*TASK STATEMENT*.
Copy all entries exactly, and wherever an entry holds a picture, leave that picture out.

*TASK MATERIAL*.

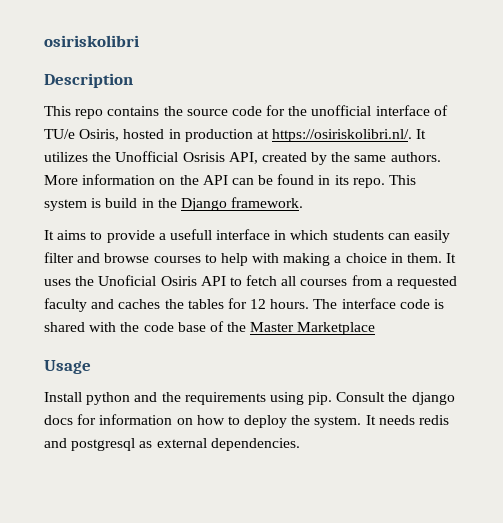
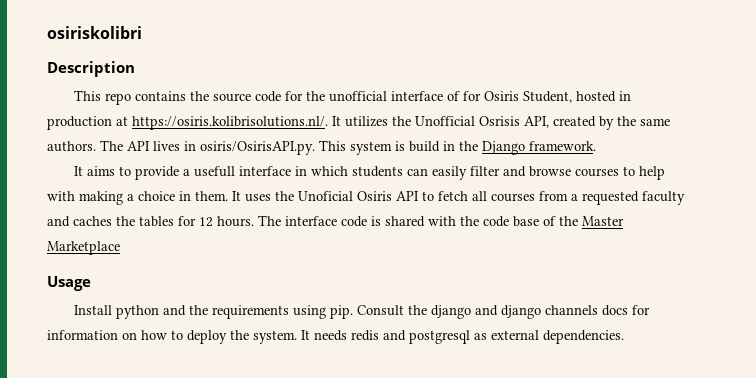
[44,129,120,141] TU/e Osiris, -> [463,91,573,103] for Osiris Student,
[272,129,413,142] https://osiriskolibri.nl/. -> [132,116,328,130] https://osiris.kolibrisolutions.nl/.
[44,174,385,188] More information on the API can be found in its repo. -> [100,140,315,155] The API lives in osiris/OsirisAPI.py.
(455, 398) none -> [475,305,599,319] and django channels

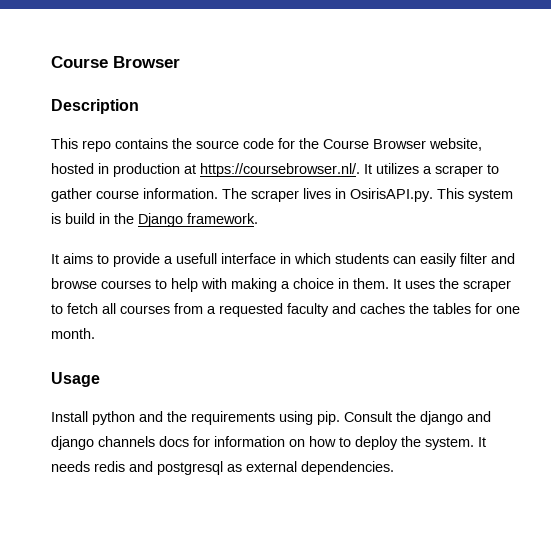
[47,26,142,39] osiriskolibri -> [51,56,180,68] Course Browser
[329,91,573,103] unofficial interface of for Osiris Student, -> [323,138,482,151] Course Browser website,
[132,116,328,130] https://osiris.kolibrisolutions.nl/. -> [200,163,360,177] https://coursebrowser.nl/.
[392,116,670,130] [47,140,150,152] the Unofficial Osrisis API, created by the same authors. The API -> [423,164,499,177] [51,188,299,202] a scraper to gather course information. The scraper
[200,141,315,155] osiris/OsirisAPI.py. -> [350,188,433,202] OsirisAPI.py.
[298,191,419,201] Unoficial Osiris API -> [463,280,511,292] scraper
[199,215,624,227] [47,241,120,255] 12 hours. The interface code is shared with the code base of the Master Marketplace -> [496,306,520,314] [51,328,95,339] one month.

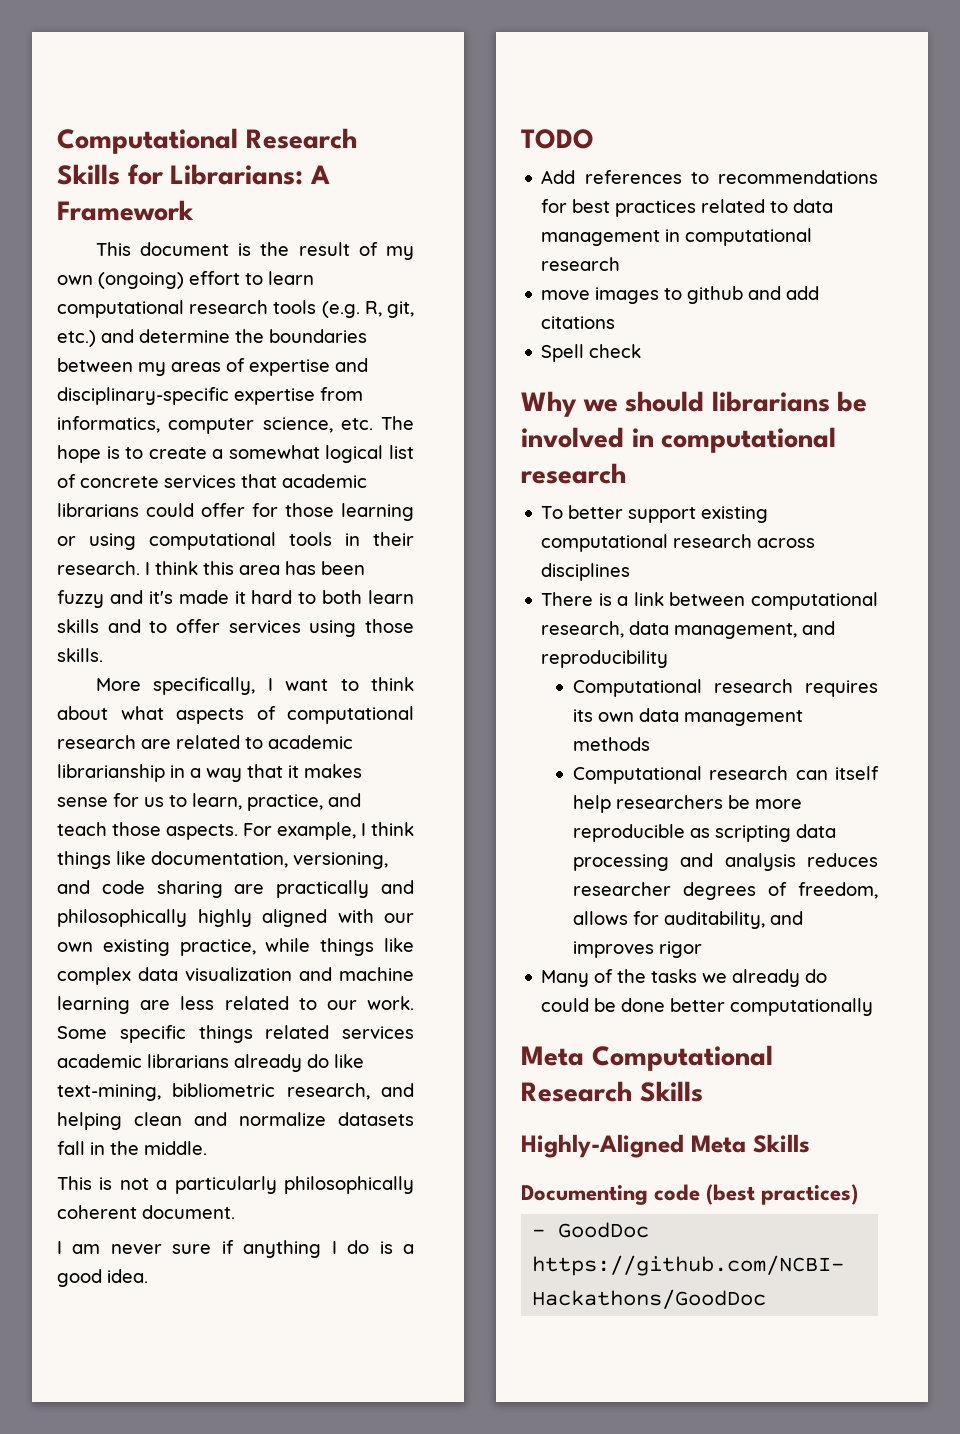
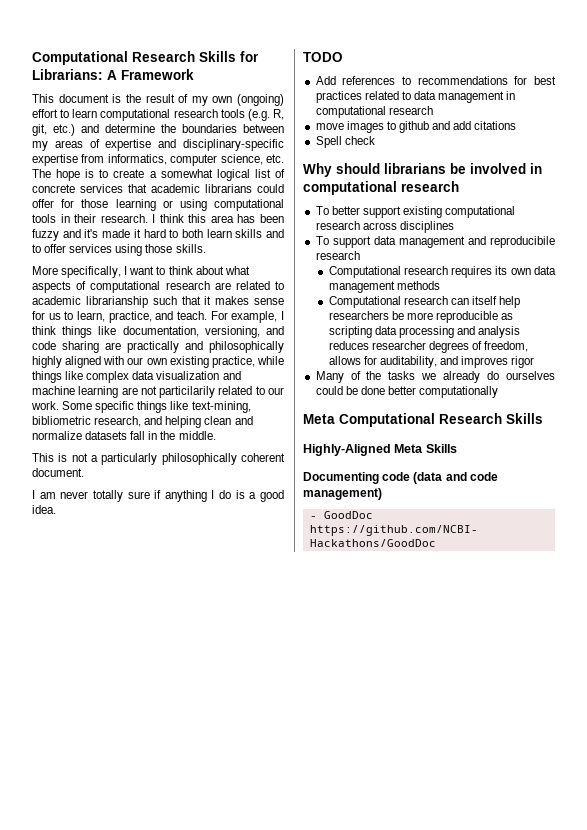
[170,765,242,782] in a way -> [152,296,177,305] such
[57,822,238,840] teach those aspects. -> [177,311,207,320] teach.
[180,996,215,1010] less -> [140,386,216,398] not particilarily
[265,1025,414,1039] [57,1054,329,1072] related services academic librarians already do -> (168, 407) none
(162, 1249) none -> [92,490,123,502] totally
[582,399,618,412] we -> (332, 170) none
[541,592,878,610] [541,621,836,639] [541,650,669,668] There is a link between computational research, data management, and reproducibility -> [315,236,555,248] [315,251,360,260] To support data management and reproducibile research
(828, 976) none -> [505,371,555,380] ourselves
[706,1184,859,1205] (best practices) -> [413,472,498,484] [303,488,382,500] (data and code management)

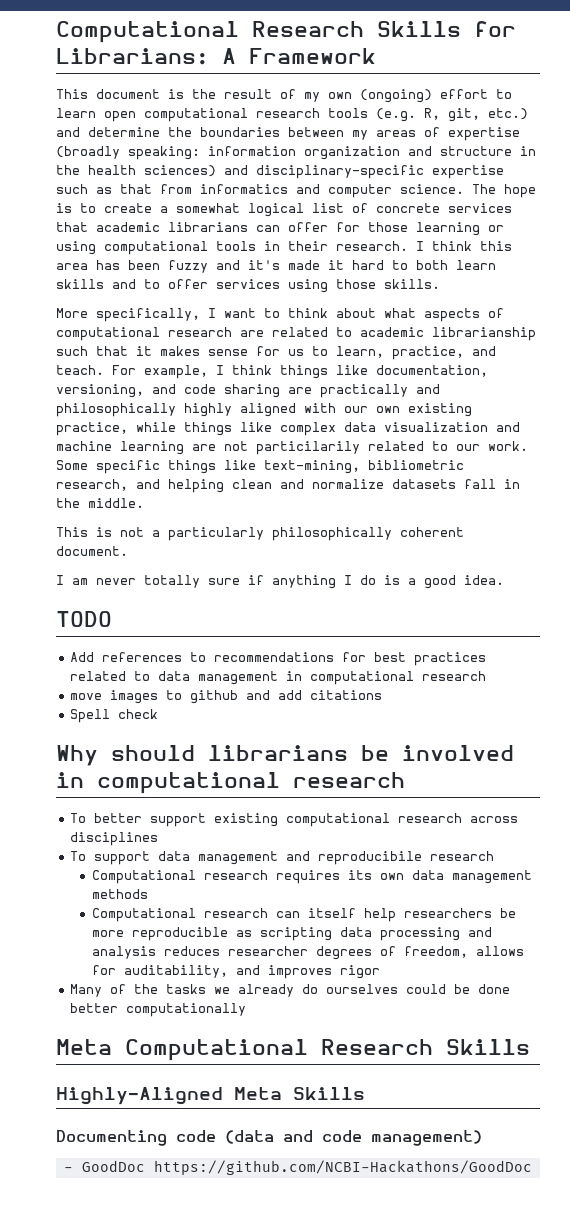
(98, 113) none -> [104,111,136,122] open
[158,139,284,151] [32,154,284,166] and disciplinary-specific expertise from informatics, computer science, etc. -> [56,146,536,160] [56,165,504,179] [56,184,464,198] (broadly speaking: information organization and structure in the health sciences) and disciplinary-specific expertise such as that from informatics and computer science.
[257,184,284,193] could -> [256,225,280,232] can

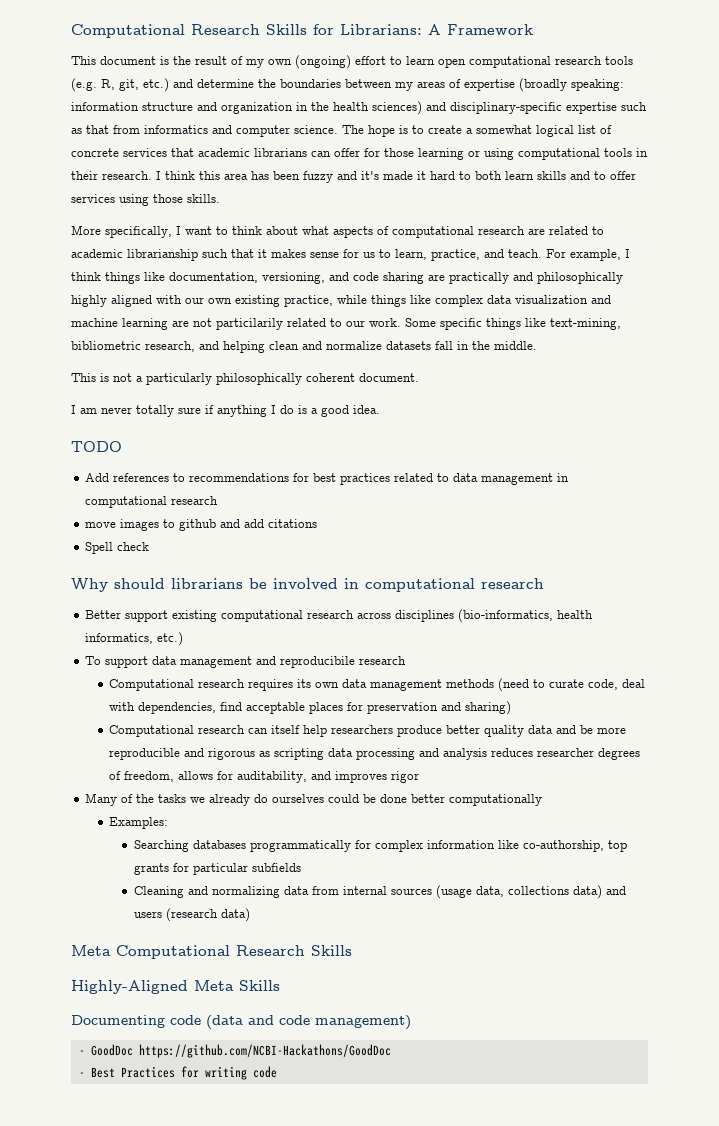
[304,146,512,160] organization and structure -> [142,102,293,114] structure and organization
[70,813,143,823] To better -> [85,610,122,619] Better
(159, 839) none -> [458,609,594,623] [85,632,184,646] (bio-informatics, health informatics, etc.)
(148, 894) none -> [498,678,646,692] [109,701,512,715] (need to curate code, deal with dependencies, find acceptable places for preservation and sharing)
(492, 913) none -> [397,725,577,737] produce better quality data and
(228, 934) none -> [184,748,256,760] and rigorous
(247, 1010) none -> [109,817,169,829] [133,840,627,852] [133,863,301,875] [133,885,626,899] [133,908,250,922] // Examples: // Searching databases programmatically for complex information like co-authorship, top grants for particular subfields // Cleaning and normalizing data from internal sources (usage data, collections data) and users (research data)
(532, 1167) none -> [78,1066,277,1080] // - Best Practices for writing code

*ANSWER BELOW*.
[44,129,120,141] TU/e Osiris, -> [463,91,573,103] for Osiris Student,
[272,129,413,142] https://osiriskolibri.nl/. -> [132,116,328,130] https://osiris.kolibrisolutions.nl/.
[44,174,385,188] More information on the API can be found in its repo. -> [100,140,315,155] The API lives in osiris/OsirisAPI.py.
(455, 398) none -> [475,305,599,319] and django channels

[47,26,142,39] osiriskolibri -> [51,56,180,68] Course Browser
[329,91,573,103] unofficial interface of for Osiris Student, -> [323,138,482,151] Course Browser website,
[132,116,328,130] https://osiris.kolibrisolutions.nl/. -> [200,163,360,177] https://coursebrowser.nl/.
[392,116,670,130] [47,140,150,152] the Unofficial Osrisis API, created by the same authors. The API -> [423,164,499,177] [51,188,299,202] a scraper to gather course information. The scraper
[200,141,315,155] osiris/OsirisAPI.py. -> [350,188,433,202] OsirisAPI.py.
[298,191,419,201] Unoficial Osiris API -> [463,280,511,292] scraper
[199,215,624,227] [47,241,120,255] 12 hours. The interface code is shared with the code base of the Master Marketplace -> [496,306,520,314] [51,328,95,339] one month.

[170,765,242,782] in a way -> [152,296,177,305] such
[57,822,238,840] teach those aspects. -> [177,311,207,320] teach.
[180,996,215,1010] less -> [140,386,216,398] not particilarily
[265,1025,414,1039] [57,1054,329,1072] related services academic librarians already do -> (168, 407) none
(162, 1249) none -> [92,490,123,502] totally
[582,399,618,412] we -> (332, 170) none
[541,592,878,610] [541,621,836,639] [541,650,669,668] There is a link between computational research, data management, and reproducibility -> [315,236,555,248] [315,251,360,260] To support data management and reproducibile research
(828, 976) none -> [505,371,555,380] ourselves
[706,1184,859,1205] (best practices) -> [413,472,498,484] [303,488,382,500] (data and code management)

(98, 113) none -> [104,111,136,122] open
[158,139,284,151] [32,154,284,166] and disciplinary-specific expertise from informatics, computer science, etc. -> [56,146,536,160] [56,165,504,179] [56,184,464,198] (broadly speaking: information organization and structure in the health sciences) and disciplinary-specific expertise such as that from informatics and computer science.
[257,184,284,193] could -> [256,225,280,232] can

[304,146,512,160] organization and structure -> [142,102,293,114] structure and organization
[70,813,143,823] To better -> [85,610,122,619] Better
(159, 839) none -> [458,609,594,623] [85,632,184,646] (bio-informatics, health informatics, etc.)
(148, 894) none -> [498,678,646,692] [109,701,512,715] (need to curate code, deal with dependencies, find acceptable places for preservation and sharing)
(492, 913) none -> [397,725,577,737] produce better quality data and
(228, 934) none -> [184,748,256,760] and rigorous
(247, 1010) none -> [109,817,169,829] [133,840,627,852] [133,863,301,875] [133,885,626,899] [133,908,250,922] // Examples: // Searching databases programmatically for complex information like co-authorship, top grants for particular subfields // Cleaning and normalizing data from internal sources (usage data, collections data) and users (research data)
(532, 1167) none -> [78,1066,277,1080] // - Best Practices for writing code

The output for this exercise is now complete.